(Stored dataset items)
--- START ---
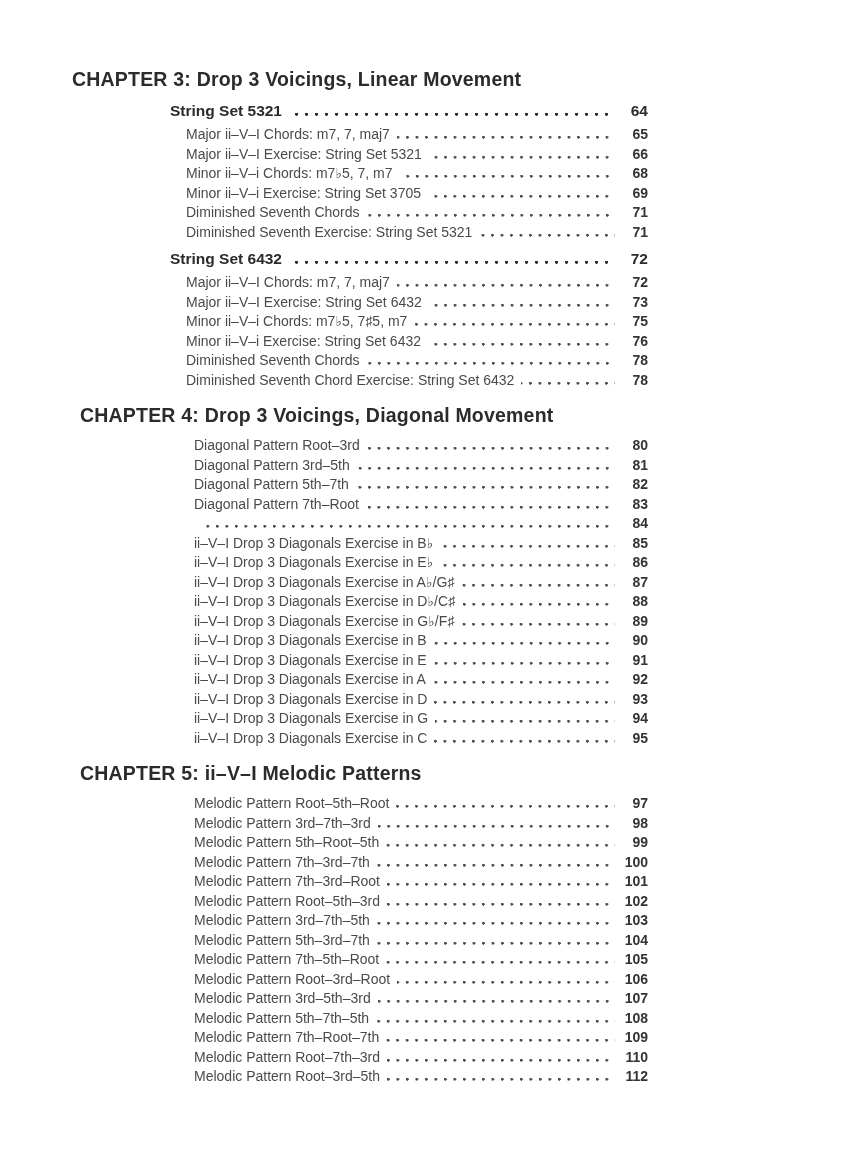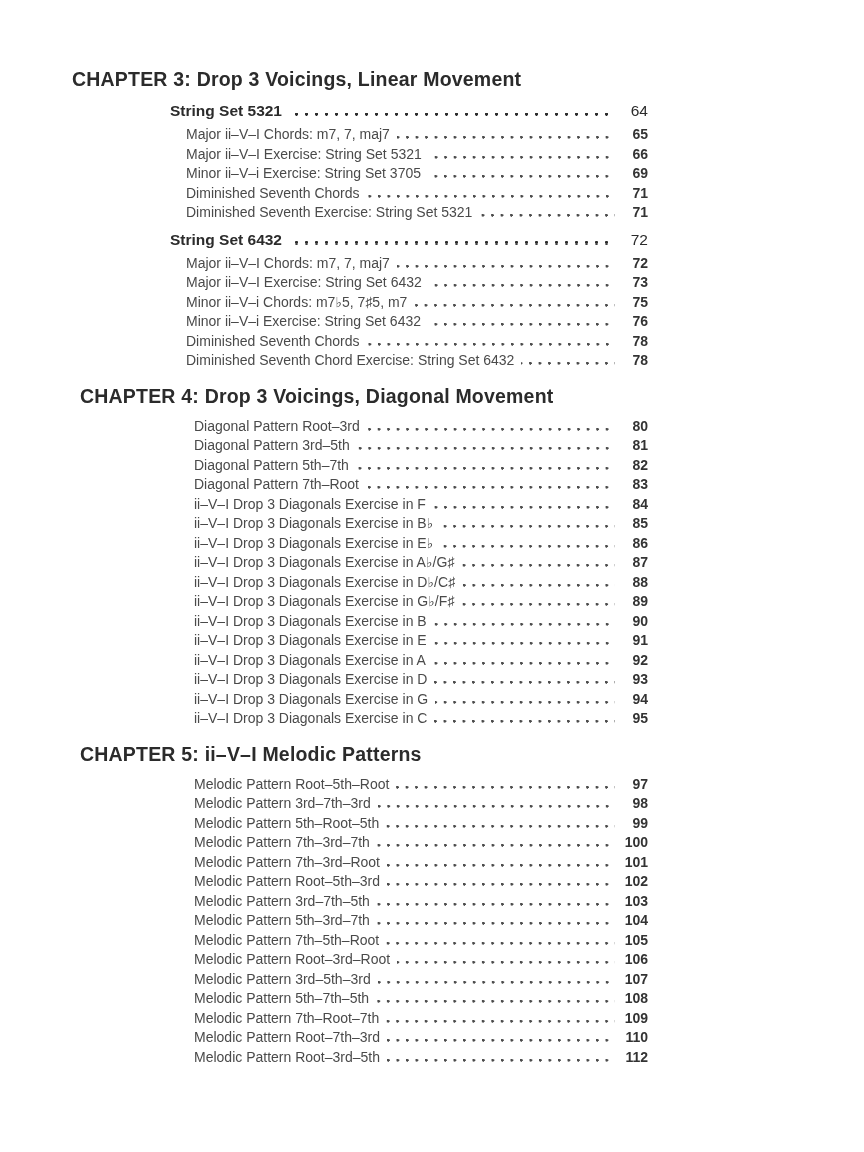--- a/index.html
+++ b/index.html
@@ -53,21 +53,21 @@
     background-image: radial-gradient(circle at 1.5px 1.5px, var(--heading, #2b2b2b) 1.35px, rgba(0,0,0,0) 1.85px);
     background-size: 10px 3.4px;
   }
   .pagenum {
     min-width: 28px;
     text-align: right;
     font-weight: 600;
     color: var(--page_number, #333333);
     white-space: nowrap;
   }
-  .row.section .pagenum { font-weight: normal; color: var(--heading, #2b2b2b); }
+  .row.section .pagenum { font-weight: bold; color: var(--heading, #2b2b2b); }
 </style>
 </head>
 <body>
 
 <main class="page">
   <div id="chapters">
       <section class="chapter">
         <h2 class="chapter-title">CHAPTER 3: Drop 3 Voicings, Linear Movement</h2>
         <div class="row section">
           <span class="label">String Set 5321</span>
@@ -78,20 +78,25 @@
           <span class="label">Major ii–V–I Chords: m7, 7, maj7</span>
           <span class="leader"></span>
           <span class="pagenum">65</span>
         </div>
         <div class="row item">
           <span class="label">Major ii–V–I Exercise: String Set 5321</span>
           <span class="leader"></span>
           <span class="pagenum">66</span>
         </div>
         <div class="row item">
+          <span class="label">Minor ii–V–i Chords: m7♭5, 7, m7</span>
+          <span class="leader"></span>
+          <span class="pagenum">68</span>
+        </div>
+        <div class="row item">
           <span class="label">Minor ii–V–i Exercise: String Set 3705</span>
           <span class="leader"></span>
           <span class="pagenum">69</span>
         </div>
         <div class="row item">
           <span class="label">Diminished Seventh Chords</span>
           <span class="leader"></span>
           <span class="pagenum">71</span>
         </div>
         <div class="row item">
@@ -151,21 +156,20 @@
           <span class="label">Diagonal Pattern 5th–7th</span>
           <span class="leader"></span>
           <span class="pagenum">82</span>
         </div>
         <div class="row item">
           <span class="label">Diagonal Pattern 7th–Root</span>
           <span class="leader"></span>
           <span class="pagenum">83</span>
         </div>
         <div class="row item">
-          <span class="label">ii–V–I Drop 3 Diagonals Exercise in F</span>
           <span class="leader"></span>
           <span class="pagenum">84</span>
         </div>
         <div class="row item">
           <span class="label">ii–V–I Drop 3 Diagonals Exercise in B♭</span>
           <span class="leader"></span>
           <span class="pagenum">85</span>
         </div>
         <div class="row item">
           <span class="label">ii–V–I Drop 3 Diagonals Exercise in E♭</span>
--- END ---
> **EXERCISE OBJECTIVE**:
Using the records given above, list every line that includes the word "String".

> **COMPLETED EXERCISE**:
           <span class="label">String Set 5321</span>
           <span class="label">Major ii–V–I Exercise: String Set 5321</span>
           <span class="label">Minor ii–V–i Exercise: String Set 3705</span>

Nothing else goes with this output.